After waiting five years to deploy, what’s another morning in Virginia?
Slated to push off from its pier Monday, Oct. 3, on its maiden cruise, the aircraft carrier Gerald R. Ford is instead bottled up in Norfolk because of a nor’easter spawned by the remnants of Hurricane Ian.
But US Coast Guard officials in Baltimore told Coffee or Die Magazine Ford and its guided-missile escorts — the cruiser Normandy and destroyers Ramage, McFaul, and Thomas Hudner — could depart as soon as 8:30 a.m. Tuesday.
That’s when the captain of the Port of Virginia in Portsmouth is expected to lift modified port condition Zulu, meaning gale force winds will have abated enough for the warships to head to sea.

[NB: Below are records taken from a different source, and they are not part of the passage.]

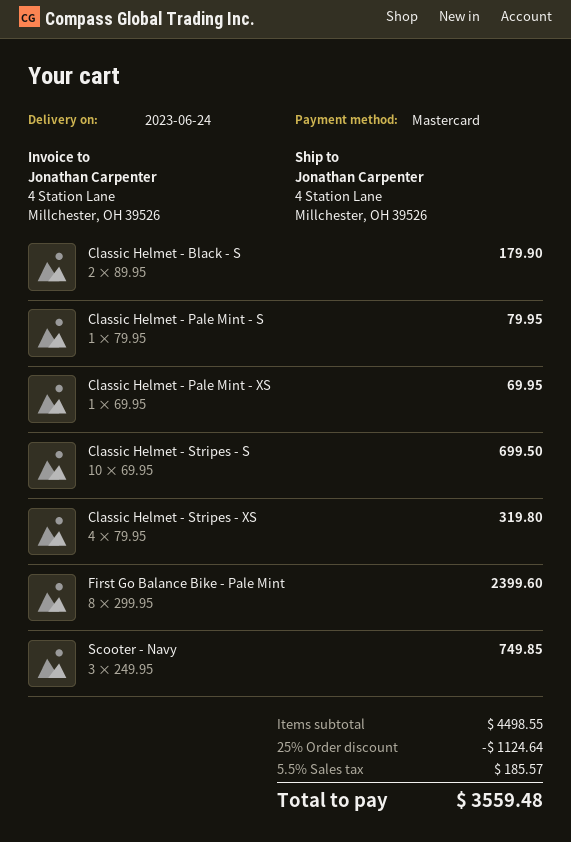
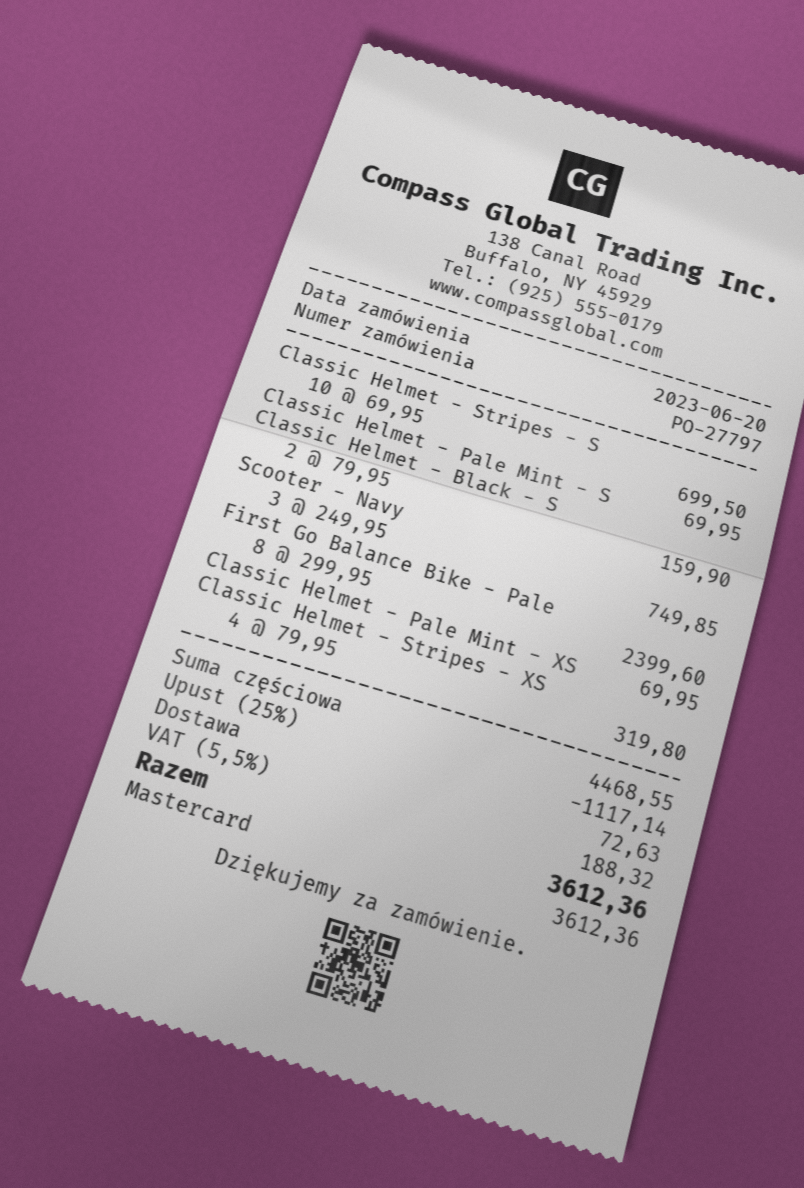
Classic Helmet - Black - S: 2 x 89.95 = 179.90 -> 2 x 79.95 = 159.90
Classic Helmet - Pale Mint - S: 1 x 79.95 = 79.95 -> 1 x 69.95 = 69.95
subtotal: 4498.55 -> 4468.55
discount: 25% = 1124.64 -> 25% = 1117.14
shipping: none -> 72.63
tax: 5.5% = 185.57 -> 5.5% = 188.32
total: 3559.48 -> 3612.36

But it’ll be up to the US Navy’s 2nd Fleet in Norfolk to greenlight exactly when the carrier strike group will begin its transit to the North Atlantic to participate in upcoming war games with European forces.
An E2-D Hawkeye from the “Greyhawks” of Airborne Command and Control Squadron 120 performs startup procedures on the flight deck of the aircraft carrier Gerald R. Ford on Sept. 22, 2022. US Navy photo by Mass Communication Specialist Seaman Manvir Gill.
“We are keeping a close eye on the weather and plan to get Ford underway in the next few days when conditions are favorable,” said 2nd Fleet spokesperson Cmdr. Lara Bollinger.
The lead ship in its class of high-tech carriers, the $13.3 billion Ford has been plagued with problems, including flaws in its propulsion and electrical systems; dual-band radar that isn’t always reliable; gremlins spooking its Electromagnetic Aircraft Launch System and Advanced Arresting Gear; and missile and bomb elevators that weren't completed, tested, and certified until Dec. 22, 2021, nine months before the warship was set to sail to the North Atlantic.
But the weather isn't something the Navy can control. Bollinger told Coffee or Die Navy officials made the call Sunday to delay Ford’s exit.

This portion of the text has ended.